Here are two of them, very likely my most important scientific contributions so far: the first is an already published journal article, the second, a new pre-print (please, feel free to make suggestions for improvement).
Storable Votes with a Pay as You Win mechanism
This article (“Storable Votes with a Pay as You Win mechanism” [Journal of Economic Interaction and Coordination, pre-print here for access after the expiry of ShareLink]) presents a dynamic voting mechanism on multiple alternatives (Storable Votes-Pay as You Win [SV-PAYW]).
At the beginning, all agents are given an equal number of (infinitely divisible) storable votes. The agents say how many votes they are willing “to pay” for each of the possible alternatives and the most voted alternative wins the election. Then, the votes that have been committed to the winning alternative are deducted from each player's account, and are equally redistributed among all participants, and a new voting period begins.

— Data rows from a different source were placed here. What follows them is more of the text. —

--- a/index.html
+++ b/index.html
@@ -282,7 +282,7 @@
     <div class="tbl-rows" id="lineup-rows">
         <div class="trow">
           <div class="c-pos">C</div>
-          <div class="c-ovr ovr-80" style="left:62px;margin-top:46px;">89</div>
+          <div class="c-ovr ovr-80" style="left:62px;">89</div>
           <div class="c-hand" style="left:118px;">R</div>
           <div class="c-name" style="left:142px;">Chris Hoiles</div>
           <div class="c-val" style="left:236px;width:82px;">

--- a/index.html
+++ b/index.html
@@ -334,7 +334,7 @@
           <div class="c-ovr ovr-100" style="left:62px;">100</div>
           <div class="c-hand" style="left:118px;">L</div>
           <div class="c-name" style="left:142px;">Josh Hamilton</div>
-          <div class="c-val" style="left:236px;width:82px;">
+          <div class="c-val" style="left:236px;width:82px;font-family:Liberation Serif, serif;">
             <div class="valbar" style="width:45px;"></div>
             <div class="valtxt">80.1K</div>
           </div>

The system reduces the incentives for strategic voting: agents do not stop signaling their interest in alternatives with little probability of victory (if it does not win, you do not pay votes), and it solves the problem of minority disenfranchisement: the more elections a subject loses, the more power future electoral power she accumulated. The article uses exact computational methods (GAMBIT is used for backward induction). The simulations indicate that the PAYW part improves a fixed number of votes version of the Storable Votes
SV-PAYW shall be considered as a natural alternative to Quadratic Voting for its use in distributed governance systems (vg. to implement the democratic reforms proposed in “Radical Markets”). In my view is equally simple, and the avoidance of strategic behavior is likely to be more complete. Additionally, the sock puppet problem does not exist in SV-PAYW, because the system is linear and “dividing” votes to more electors does not affect electoral power.

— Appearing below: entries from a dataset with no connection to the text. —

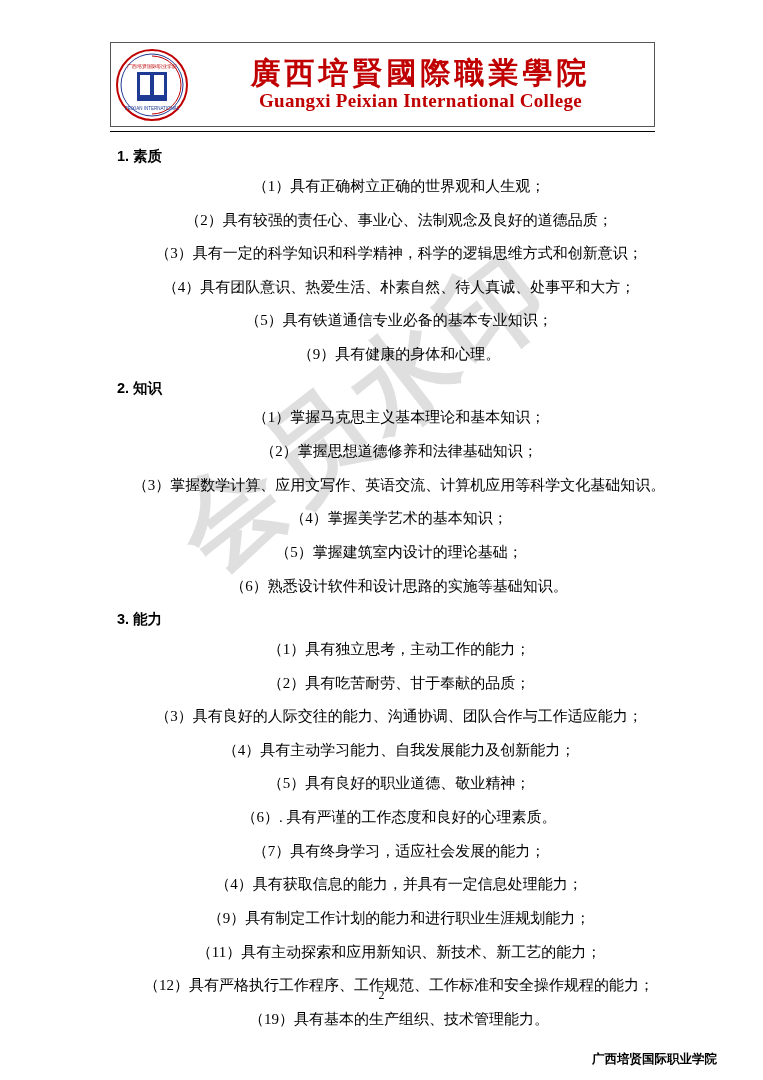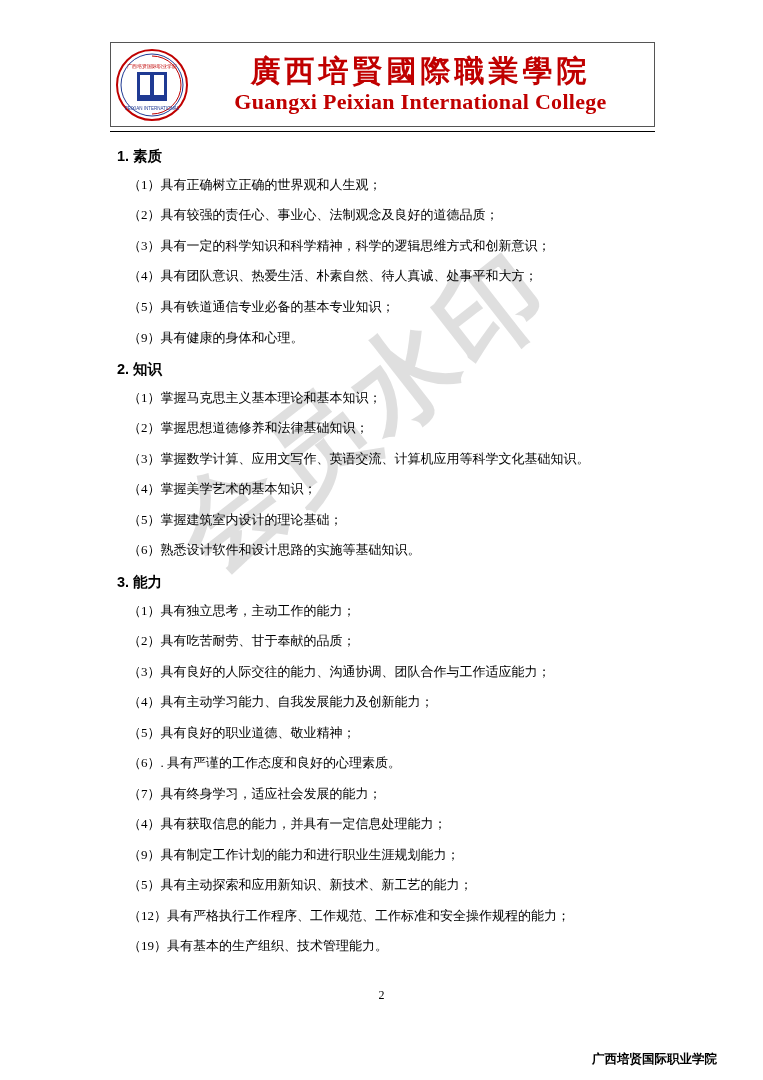--- a/index.html
+++ b/index.html
@@ -69,7 +69,7 @@
     font-family: "Liberation Serif", serif;
     color: #c00000;
     font-weight: bold;
-    font-size: 22px;
+    font-size: 19px;
     letter-spacing: 0.3px;
     line-height: 1.2;
     white-space: nowrap;

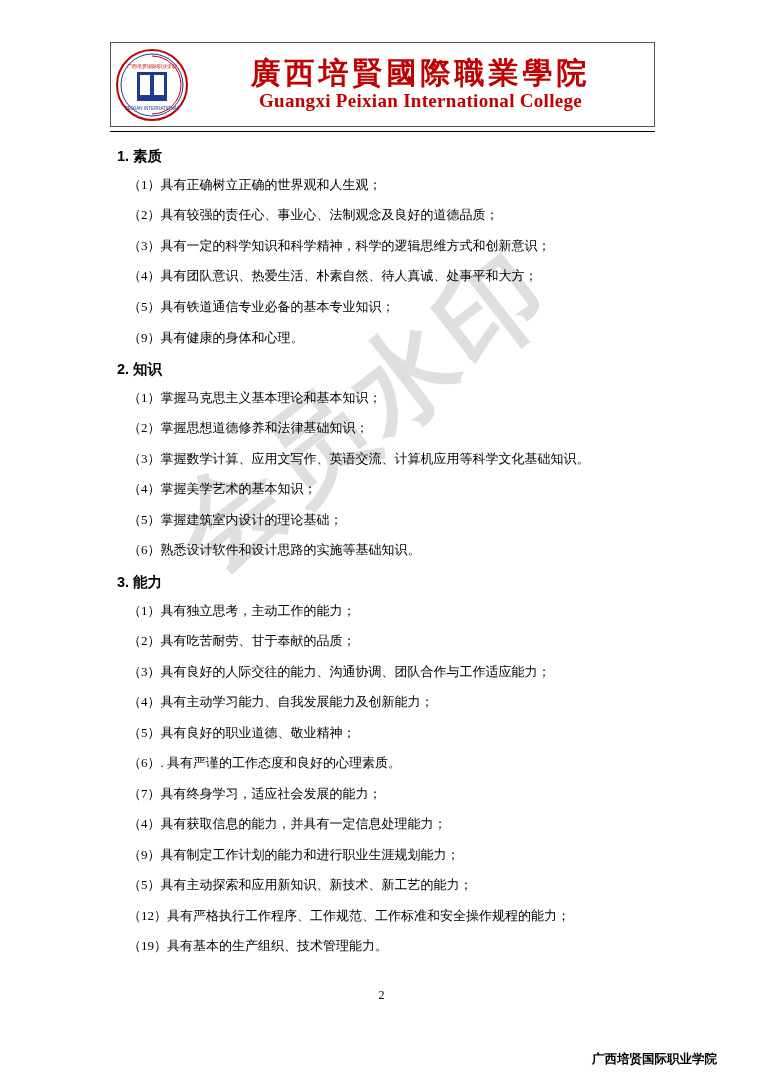--- a/index.html
+++ b/index.html
@@ -103,12 +103,13 @@
   }
   .item {
     font-family: "Liberation Serif", serif;
-    font-size: 13px;
+    font-size: 15px;
     color: #000;
     line-height: 1.55;
     margin: 0 0 0 18px;
     padding: 5.2px 0;
     white-space: nowrap;
+    text-align: center;
   }
 
   

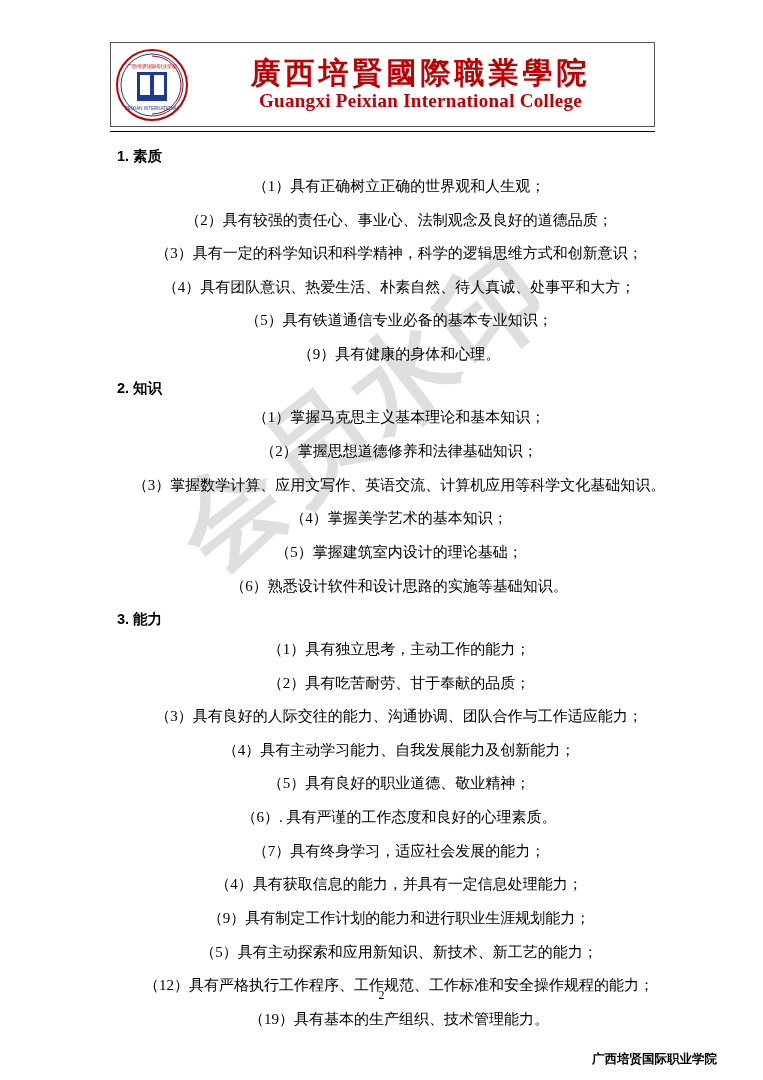--- a/index.html
+++ b/index.html
@@ -210,7 +210,7 @@
     <p class="item">（7）具有终身学习，适应社会发展的能力；</p>
     <p class="item">（4）具有获取信息的能力，并具有一定信息处理能力；</p>
     <p class="item">（9）具有制定工作计划的能力和进行职业生涯规划能力；</p>
-    <p class="item">（5）具有主动探索和应用新知识、新技术、新工艺的能力；</p>
+    <p class="item">（11）具有主动探索和应用新知识、新技术、新工艺的能力；</p>
     <p class="item">（12）具有严格执行工作程序、工作规范、工作标准和安全操作规程的能力；</p>
     <p class="item">（19）具有基本的生产组织、技术管理能力。</p>
   </div>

The ideal political workflow
In addition to this technical article, I have written this other, much shorter one, about the integration of “preferences” and “knowledge” in governance systems. In my view this paper formalizes the main intuition in Robin Hanson Futarchy system:
The ideal political workflow
This philosophical article was the inspiration to work in voting systems. The main idea was that a political system is not legitimate because of the consent of the governed, but because of the welfare of the governed. A political system for me was a mechanism that collected information about preferences and facts and turned them into decisions. I already commented that idea in non-technical fashion in the EA Forum in the post “No Room for Political Philosophy”.
Holistic visions of democracy expect people to make meaningful opinions on public issues and considers that decision receiving more than half of popular support are legitimate. But the number of decisions is enormous, popular policies are often infeasible and the portfolio of policies that people would take on an issue-by-issue basis would be probably grossly incompatible (sequential voting is not known to have good properties).
On the other hand, if we were able to provide the voter with the set of possible states of nature, they could simply pick the best “state of the world” and at least in formal terms the exercise would be consistent.
My first idea was that voting in the space of possible states of the world would be simply finding some maximum given the utility functions revealed by the participants. But it is obvious that players voting in a large space would try to assess the two points with a maximum probability of being voted by the others, and pick the preferred between those two. This lead me into looking for multi-alternative voting systems, and to the road that lead to SV-PAYW.